## Instructions for the task
Copy out each line of the material that includes the word "antes".

[[ Excerpted records open ]]

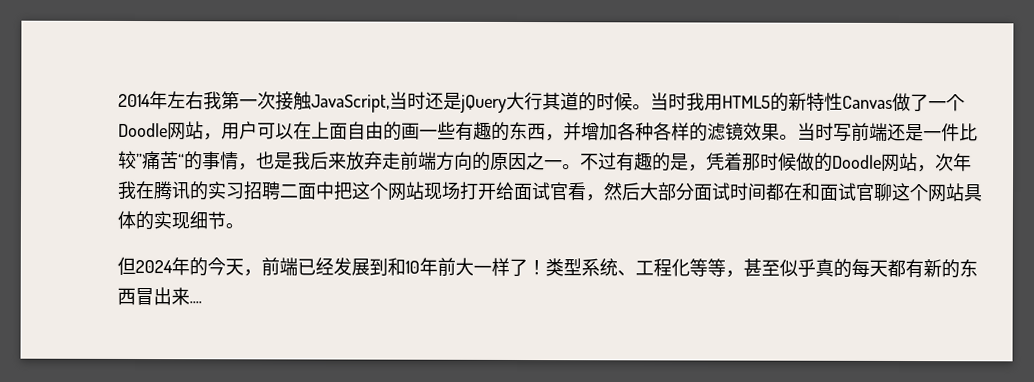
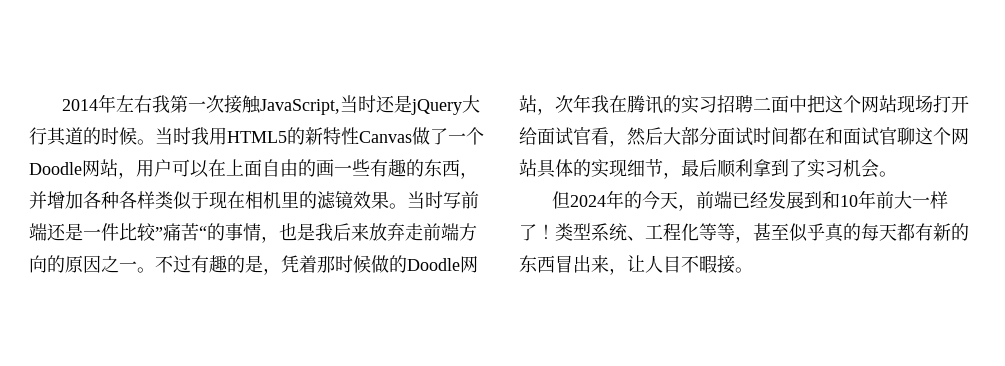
- 当时我用HTML5的新特性Canvas做了一个Doodle网站，用户可以在上面自由的画一些有趣的东西，并增加各种各样的滤镜效果。
+ 当时我用HTML5的新特性Canvas做了一个Doodle网站，用户可以在上面自由的画一些有趣的东西，并增加各种各样类似于现在相机里的滤镜效果。
- 不过有趣的是，凭着那时候做的Doodle网站，次年我在腾讯的实习招聘二面中把这个网站现场打开给面试官看，然后大部分面试时间都在和面试官聊这个网站具体的实现细节。
+ 不过有趣的是，凭着那时候做的Doodle网站，次年我在腾讯的实习招聘二面中把这个网站现场打开给面试官看，然后大部分面试时间都在和面试官聊这个网站具体的实现细节，最后顺利拿到了实习机会。
- 类型系统、工程化等等，甚至似乎真的每天都有新的东西冒出来....
+ 类型系统、工程化等等，甚至似乎真的每天都有新的东西冒出来，让人目不暇接。

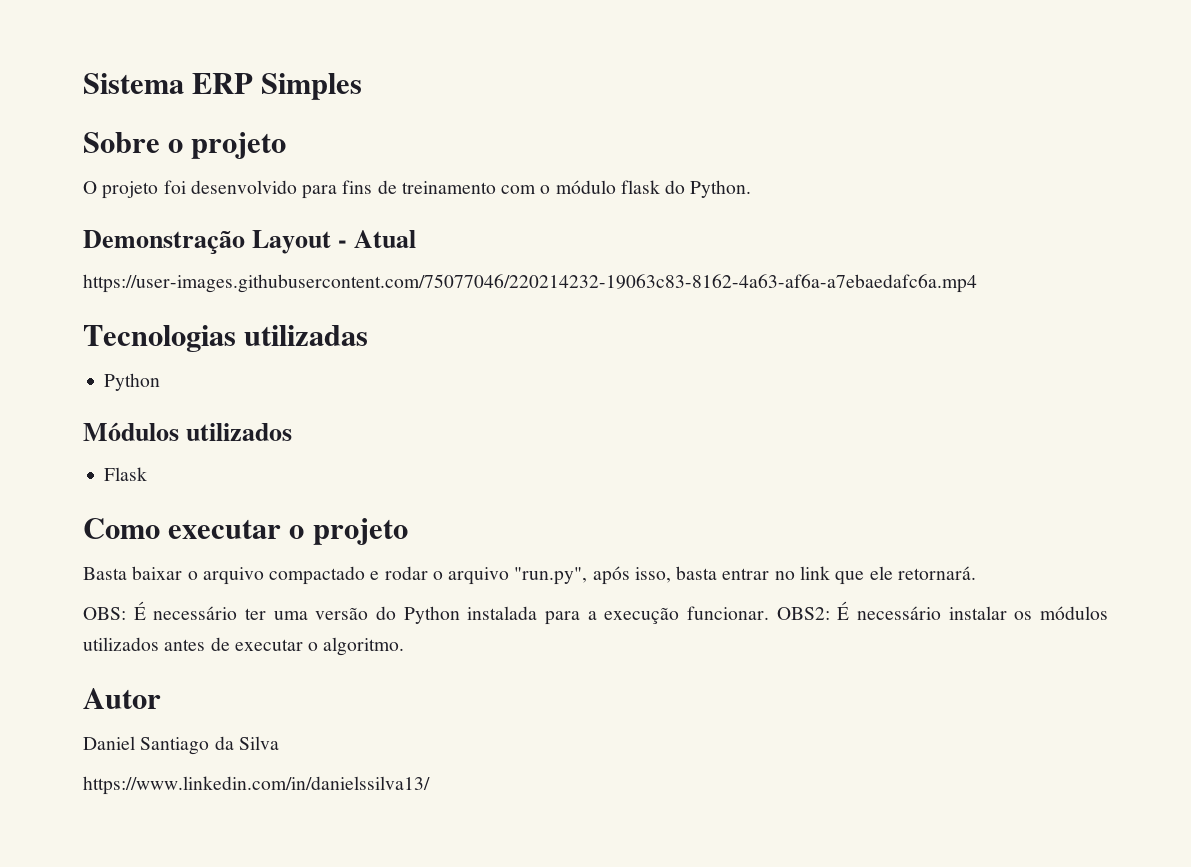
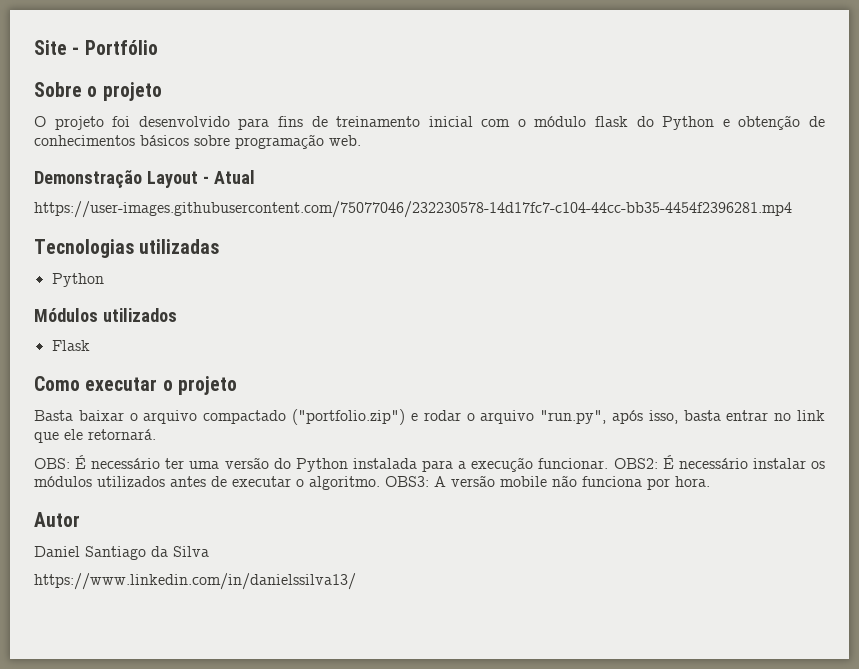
- Sistema ERP Simples
+ Site - Portfólio
- O projeto foi desenvolvido para fins de treinamento com o módulo flask do Python.
+ O projeto foi desenvolvido para fins de treinamento inicial com o módulo flask do Python e obtenção de conhecimentos básicos sobre programação web.
- https://user-images.githubusercontent.com/75077046/220214232-19063c83-8162-4a63-af6a-a7ebaedafc6a.mp4
+ https://user-images.githubusercontent.com/75077046/232230578-14d17fc7-c104-44cc-bb35-4454f2396281.mp4
- Basta baixar o arquivo compactado e rodar o arquivo "run.py", após isso, basta entrar no link que ele retornará.
+ Basta baixar o arquivo compactado ("portfolio.zip") e rodar o arquivo "run.py", após isso, basta entrar no link que ele retornará.
+ OBS3: A versão mobile não funciona por hora.

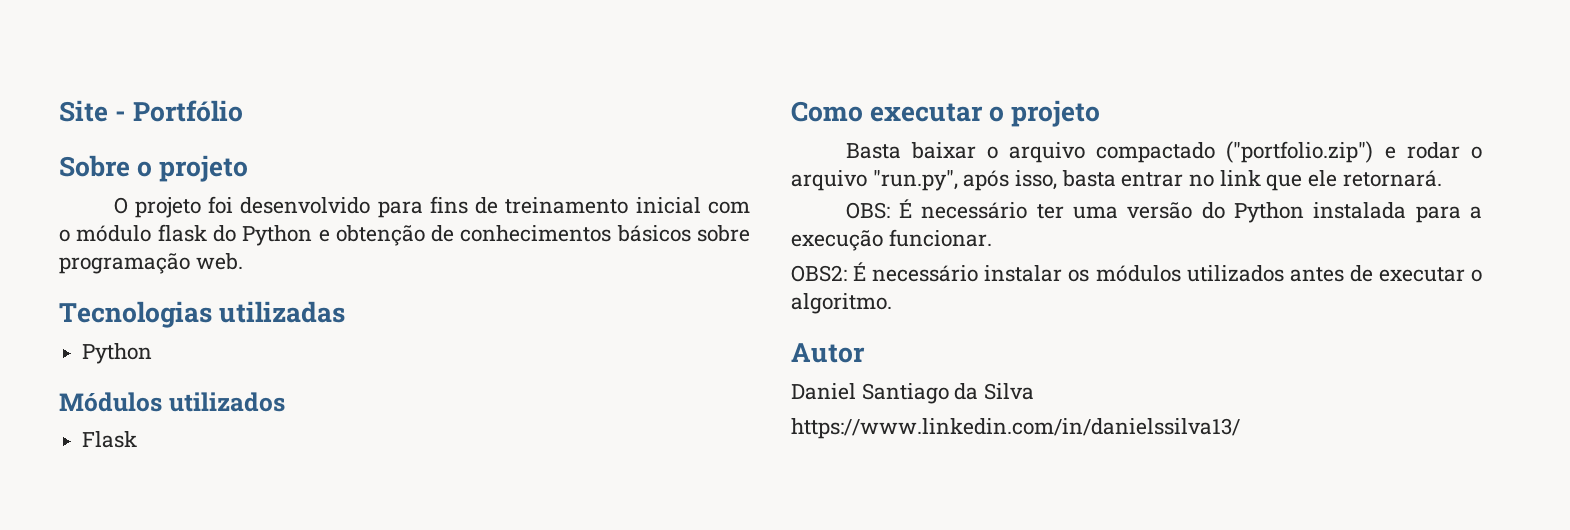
- Demonstração Layout - Atual
- https://user-images.githubusercontent.com/75077046/232230578-14d17fc7-c104-44cc-bb35-4454f2396281.mp4
- OBS: É necessário ter uma versão do Python instalada para a execução funcionar. OBS2: É necessário instalar os módulos utilizados antes de executar o algoritmo. OBS3: A versão mobile não funciona por hora.
+ OBS: É necessário ter uma versão do Python instalada para a execução funcionar.
+ OBS2: É necessário instalar os módulos utilizados antes de executar o algoritmo.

[[ Excerpted records closed ]]

## The completed task
- OBS: É necessário ter uma versão do Python instalada para a execução funcionar. OBS2: É necessário instalar os módulos utilizados antes de executar o algoritmo. OBS3: A versão mobile não funciona por hora.
+ OBS2: É necessário instalar os módulos utilizados antes de executar o algoritmo.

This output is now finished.